#### Your objective:
Only certain lines below are wanted: those starting at the line containing "font-weight:bold; font-size:14.5px; letter-spacing:0;" and ending at the line containing "١٩٧٨ م .</span></p>", both included, each retyped exactly.

#### The data:
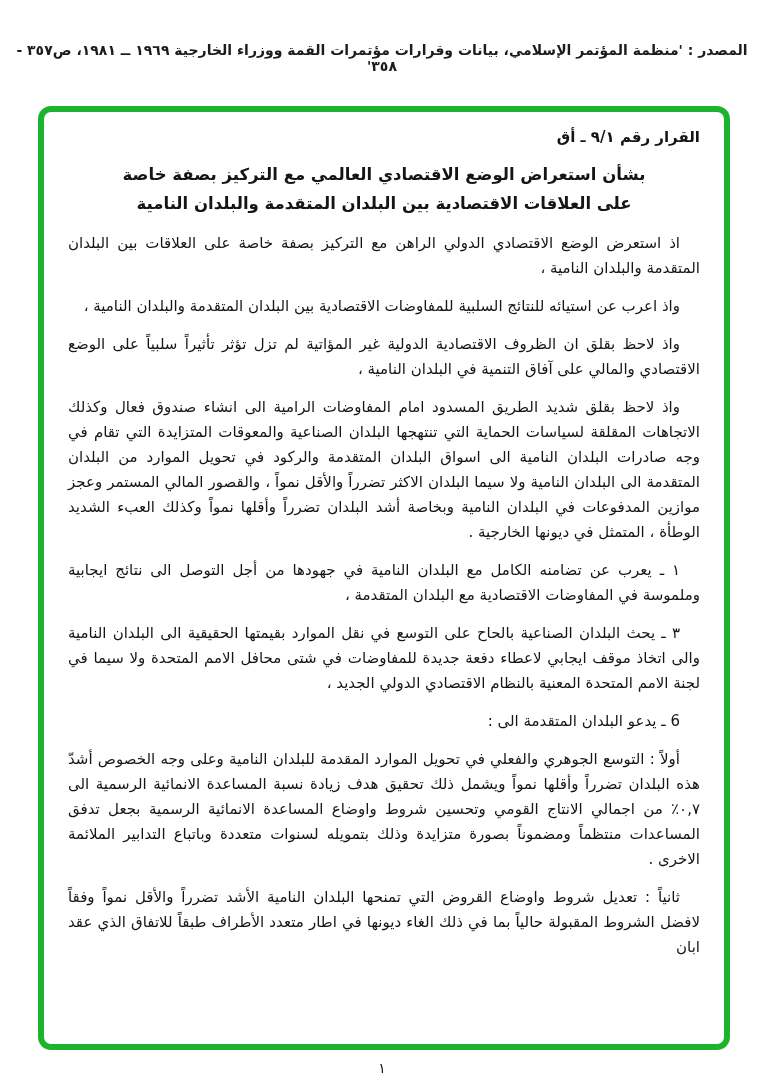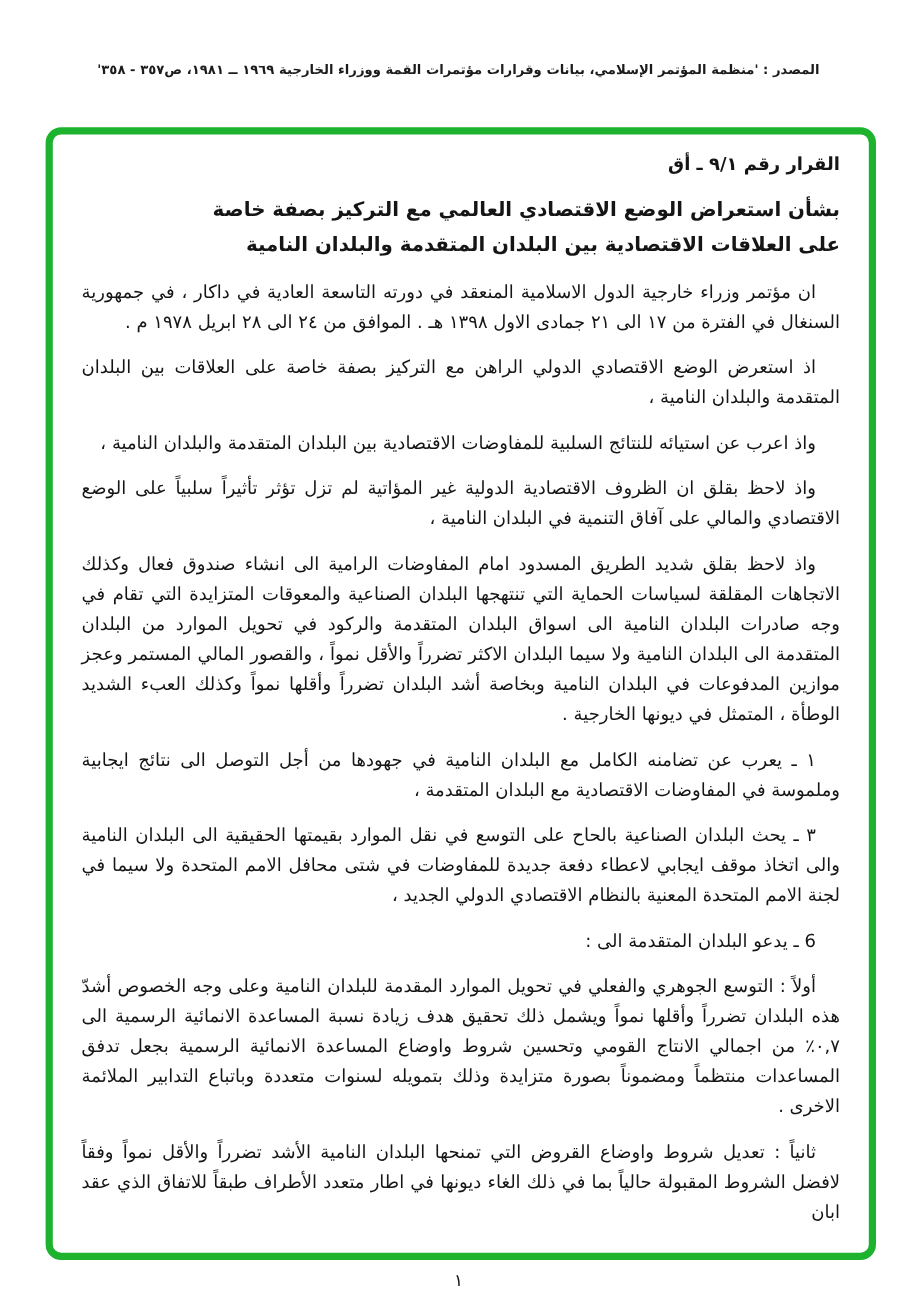--- a/index.html
+++ b/index.html
@@ -8,35 +8,35 @@
   body {
     width:764px; height:1082px;
     background:#ffffff;
     color:var(--ink);
     font-family:"DejaVu Sans", sans-serif;
     position:relative;
     overflow:hidden;
   }
   .header { direction:rtl; text-align:center; padding-top:34px; }
   .header .citation { font-weight:bold; font-size:14.5px; letter-spacing:0; }
-  .header .source   { font-weight:bold; font-size:11px; margin-top:18px; color:#1c1c1c; }
+  .header .source   { font-weight:bold; font-size:14px; margin-top:8px; color:#1c1c1c; }
 
   .doc-box {
     position:absolute;
     left:38px; top:106px;
     width:692px; height:944px;
     border:6px solid var(--green);
     border-radius:13px;
     padding:14px 24px 0 24px;
     direction:rtl;
     overflow:hidden;
     background:#ffffff;
   }
   .res-number  { font-weight:bold; font-size:15px; margin:2px 0 14px 0; }
-  .res-subject { font-weight:bold; font-size:16.5px; line-height:29px; }
+  .res-subject { text-align:center; font-weight:bold; font-size:16.5px; line-height:29px; }
   .body-text   { margin-top:13px; }
   .para {
     direction:rtl;
     text-align:justify;
     font-size:15px;
     line-height:25px;
     margin:0 0 13px 0;
     text-indent:20px;
   }
   .para .lead { font-weight:normal; }
@@ -55,21 +55,20 @@
   <div class="source">المصدر : 'منظمة المؤتمر الإسلامي، بيانات وقرارات مؤتمرات القمة ووزراء الخارجية ١٩٦٩ ــ ١٩٨١، ص٣٥٧ - ٣٥٨'</div>
 </div>
 
 <div class="doc-box">
   <div class="res-number">القرار رقم ٩/١ ـ أق</div>
   <div class="res-subject">
     <div>بشأن استعراض الوضع الاقتصادي العالمي مع التركيز بصفة خاصة</div>
     <div>على العلاقات الاقتصادية بين البلدان المتقدمة والبلدان النامية</div>
   </div>
   <div class="body-text">
-    <p class="para"><b class="lead"></b><span>ان مؤتمر وزراء خارجية الدول الاسلامية المنعقد في دورته التاسعة العادية في داكار ، في جمهورية السنغال في الفترة من ١٧ الى ٢١ جمادى الاول ١٣٩٨ هـ . الموافق من ٢٤ الى ٢٨ ابريل ١٩٧٨ م .</span></p>
     <p class="para"><b class="lead">اذ استعرض </b><span>الوضع الاقتصادي الدولي الراهن مع التركيز بصفة خاصة على العلاقات بين البلدان المتقدمة والبلدان النامية ،</span></p>
     <p class="para"><b class="lead">واذ اعرب </b><span>عن استيائه للنتائج السلبية للمفاوضات الاقتصادية بين البلدان المتقدمة والبلدان النامية ،</span></p>
     <p class="para"><b class="lead">واذ لاحظ بقلق </b><span>ان الظروف الاقتصادية الدولية غير المؤاتية لم تزل تؤثر تأثيراً سلبياً على الوضع الاقتصادي والمالي على آفاق التنمية في البلدان النامية ،</span></p>
     <p class="para"><b class="lead">واذ لاحظ بقلق </b><span>شديد الطريق المسدود امام المفاوضات الرامية الى انشاء صندوق فعال وكذلك الاتجاهات المقلقة لسياسات الحماية التي تنتهجها البلدان الصناعية والمعوقات المتزايدة التي تقام في وجه صادرات البلدان النامية الى اسواق البلدان المتقدمة والركود في تحويل الموارد من البلدان المتقدمة الى البلدان النامية ولا سيما البلدان الاكثر تضرراً والأقل نمواً ، والقصور المالي المستمر وعجز موازين المدفوعات في البلدان النامية وبخاصة أشد البلدان تضرراً وأقلها نمواً وكذلك العبء الشديد الوطأة ، المتمثل في ديونها الخارجية .</span></p>
     <p class="para"><b class="lead"></b><span>١ ـ يعرب عن تضامنه الكامل مع البلدان النامية في جهودها من أجل التوصل الى نتائج ايجابية وملموسة في المفاوضات الاقتصادية مع البلدان المتقدمة ،</span></p>
     <p class="para"><b class="lead"></b><span>٣ ـ يحث البلدان الصناعية بالحاح على التوسع في نقل الموارد بقيمتها الحقيقية الى البلدان النامية والى اتخاذ موقف ايجابي لاعطاء دفعة جديدة للمفاوضات في شتى محافل الامم المتحدة ولا سيما في لجنة الامم المتحدة المعنية بالنظام الاقتصادي الدولي الجديد ،</span></p>
     <p class="para"><b class="lead"></b><span>6 ـ يدعو البلدان المتقدمة الى :</span></p>
     <p class="para"><b class="lead">أولاً : </b><span>التوسع الجوهري والفعلي في تحويل الموارد المقدمة للبلدان النامية وعلى وجه الخصوص أشدّ هذه البلدان تضرراً وأقلها نمواً ويشمل ذلك تحقيق هدف زيادة نسبة المساعدة الانمائية الرسمية الى ٠,٧٪ من اجمالي الانتاج القومي وتحسين شروط واوضاع المساعدة الانمائية الرسمية بجعل تدفق المساعدات منتظماً ومضموناً بصورة متزايدة وذلك بتمويله لسنوات متعددة وباتباع التدابير الملائمة الاخرى .</span></p>
     <p class="para"><b class="lead">ثانياً : </b><span>تعديل شروط واوضاع القروض التي تمنحها البلدان النامية الأشد تضرراً والأقل نمواً وفقاً لافضل الشروط المقبولة حالياً بما في ذلك الغاء ديونها في اطار متعدد الأطراف طبقاً للاتفاق الذي عقد ابان</span></p>
   </div>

#### Task response:
   .header .citation { font-weight:bold; font-size:14.5px; letter-spacing:0; }
-  .header .source   { font-weight:bold; font-size:11px; margin-top:18px; color:#1c1c1c; }
+  .header .source   { font-weight:bold; font-size:14px; margin-top:8px; color:#1c1c1c; }
 
   .doc-box {
     position:absolute;
     left:38px; top:106px;
     width:692px; height:944px;
     border:6px solid var(--green);
     border-radius:13px;
     padding:14px 24px 0 24px;
     direction:rtl;
     overflow:hidden;
     background:#ffffff;
   }
   .res-number  { font-weight:bold; font-size:15px; margin:2px 0 14px 0; }
-  .res-subject { font-weight:bold; font-size:16.5px; line-height:29px; }
+  .res-subject { text-align:center; font-weight:bold; font-size:16.5px; line-height:29px; }
   .body-text   { margin-top:13px; }
   .para {
     direction:rtl;
     text-align:justify;
     font-size:15px;
     line-height:25px;
     margin:0 0 13px 0;
     text-indent:20px;
   }
   .para .lead { font-weight:normal; }
@@ -55,21 +55,20 @@
   <div class="source">المصدر : 'منظمة المؤتمر الإسلامي، بيانات وقرارات مؤتمرات القمة ووزراء الخارجية ١٩٦٩ ــ ١٩٨١، ص٣٥٧ - ٣٥٨'</div>
 </div>
 
 <div class="doc-box">
   <div class="res-number">القرار رقم ٩/١ ـ أق</div>
   <div class="res-subject">
     <div>بشأن استعراض الوضع الاقتصادي العالمي مع التركيز بصفة خاصة</div>
     <div>على العلاقات الاقتصادية بين البلدان المتقدمة والبلدان النامية</div>
   </div>
   <div class="body-text">
-    <p class="para"><b class="lead"></b><span>ان مؤتمر وزراء خارجية الدول الاسلامية المنعقد في دورته التاسعة العادية في داكار ، في جمهورية السنغال في الفترة من ١٧ الى ٢١ جمادى الاول ١٣٩٨ هـ . الموافق من ٢٤ الى ٢٨ ابريل ١٩٧٨ م .</span></p>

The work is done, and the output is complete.